__EXERCISE PROMPT__
Copy out all of the lines below exactly; the pictures do not belong in the copy.

────

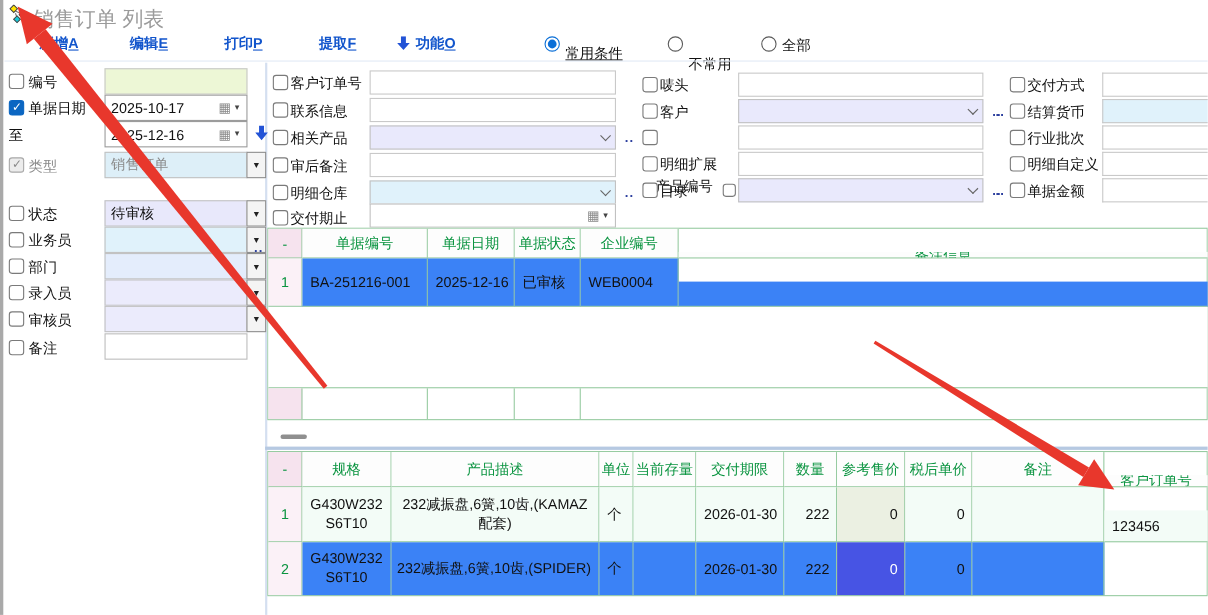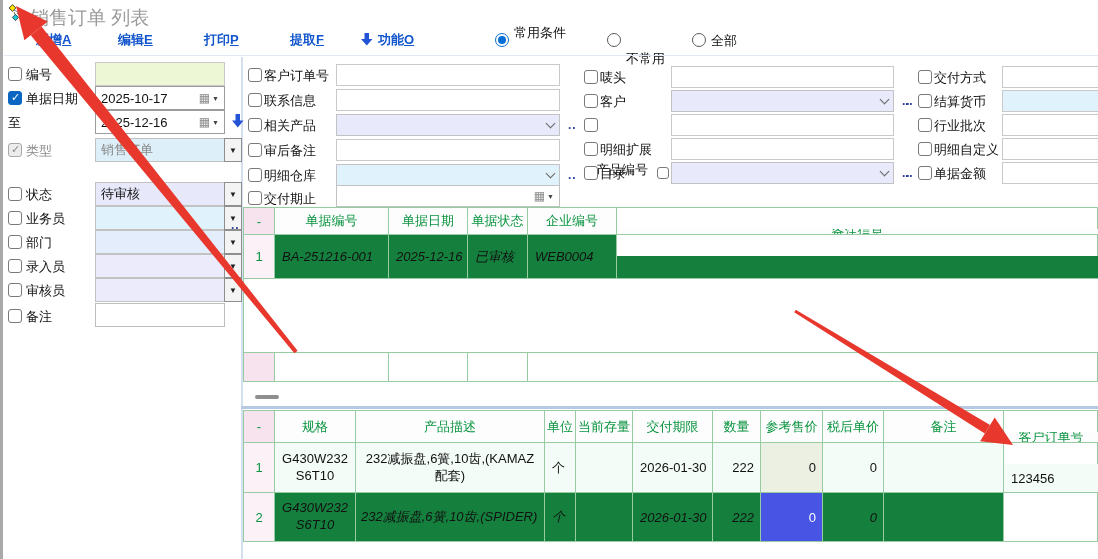"常用条件" span.rlabel { text-decoration: none -> underline; top: 24px -> 40px }
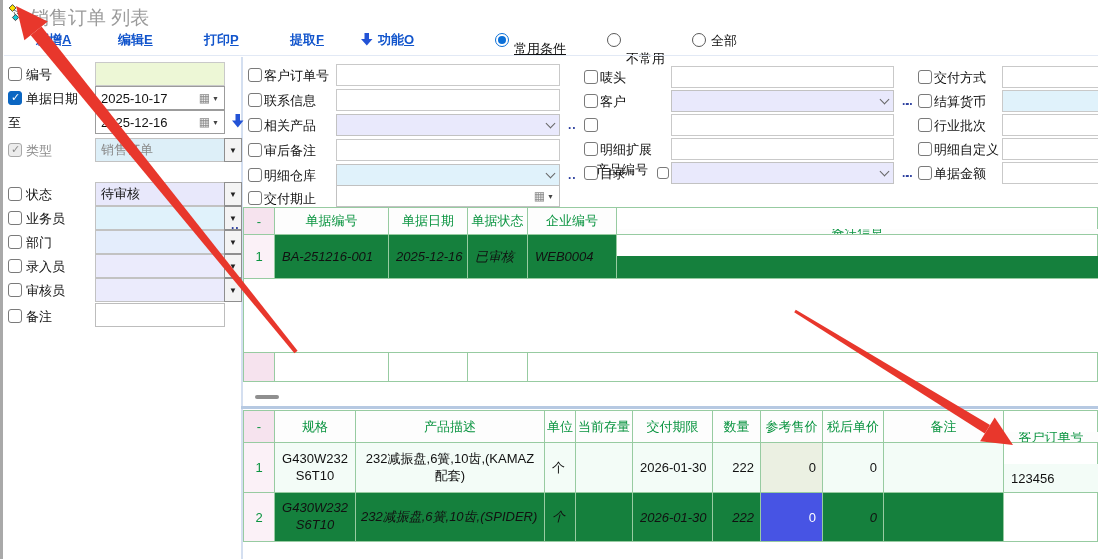"BA-251216-001" .mint { background: #15803d -> #3b82f6; font-style: italic -> none }
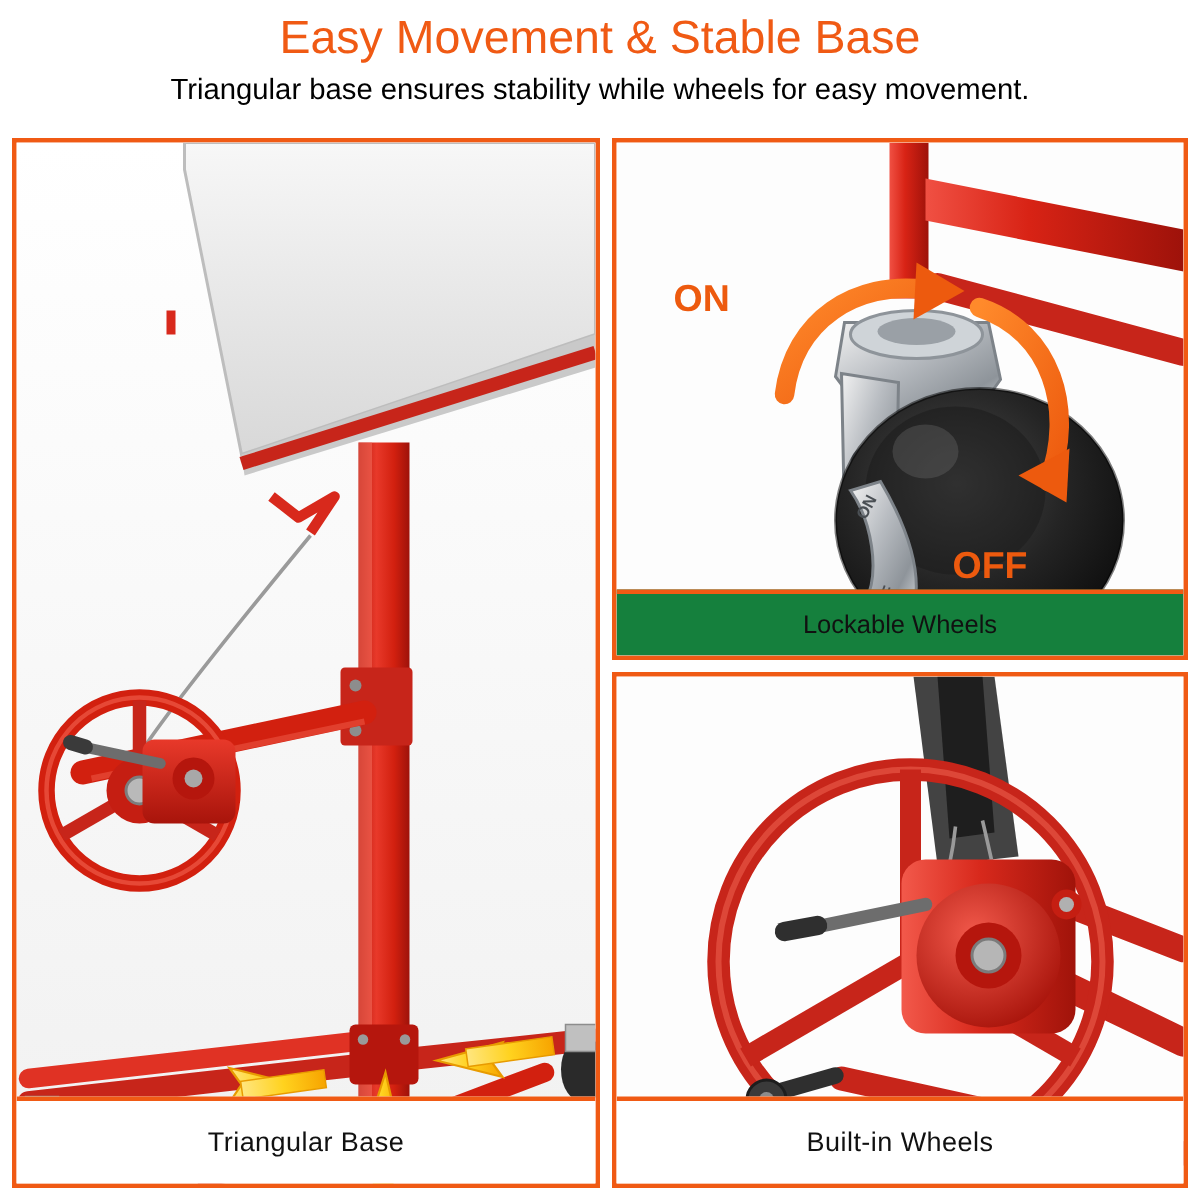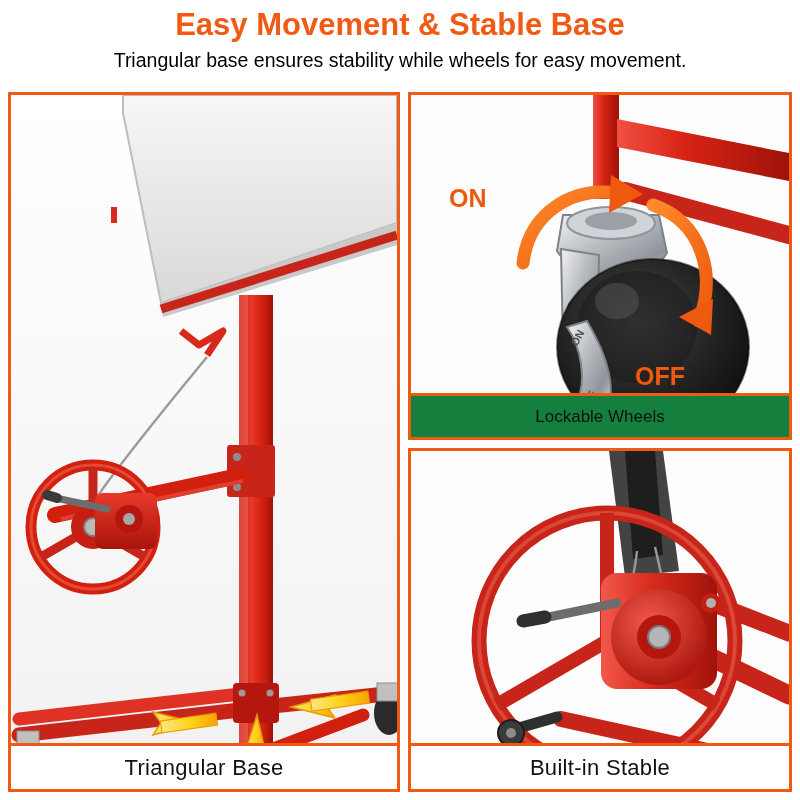"Easy Movement & Stable Base" .title { font-weight: bold -> normal }
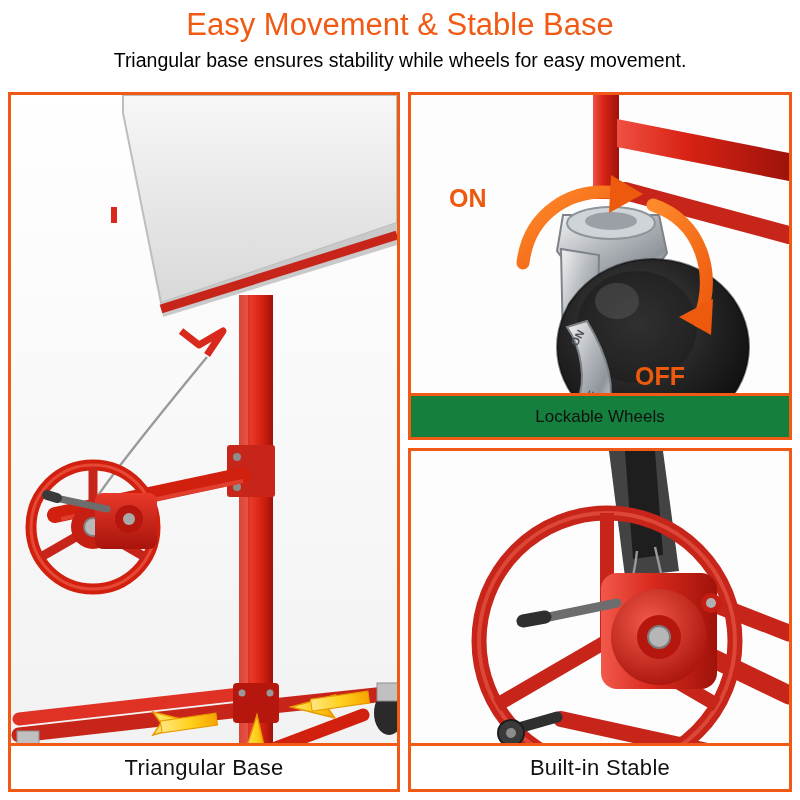"Triangular Base" .caption { font-size: 22px -> 18px; height: 46px -> 58px }
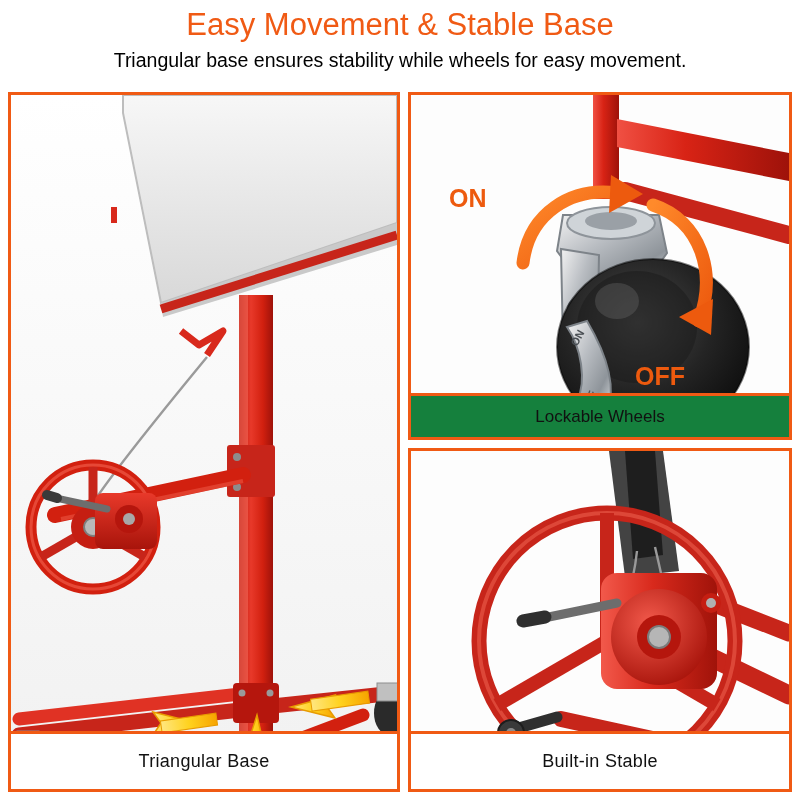"Built-in Stable" div.caption { text: Stable -> Wheels }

────

__ANSWER BOX__
"常用条件" span.rlabel { text-decoration: none -> underline; top: 24px -> 40px }
"BA-251216-001" .mint { background: #15803d -> #3b82f6; font-style: italic -> none }
"Easy Movement & Stable Base" .title { font-weight: bold -> normal }
"Triangular Base" .caption { font-size: 22px -> 18px; height: 46px -> 58px }
"Built-in Stable" div.caption { text: Stable -> Wheels }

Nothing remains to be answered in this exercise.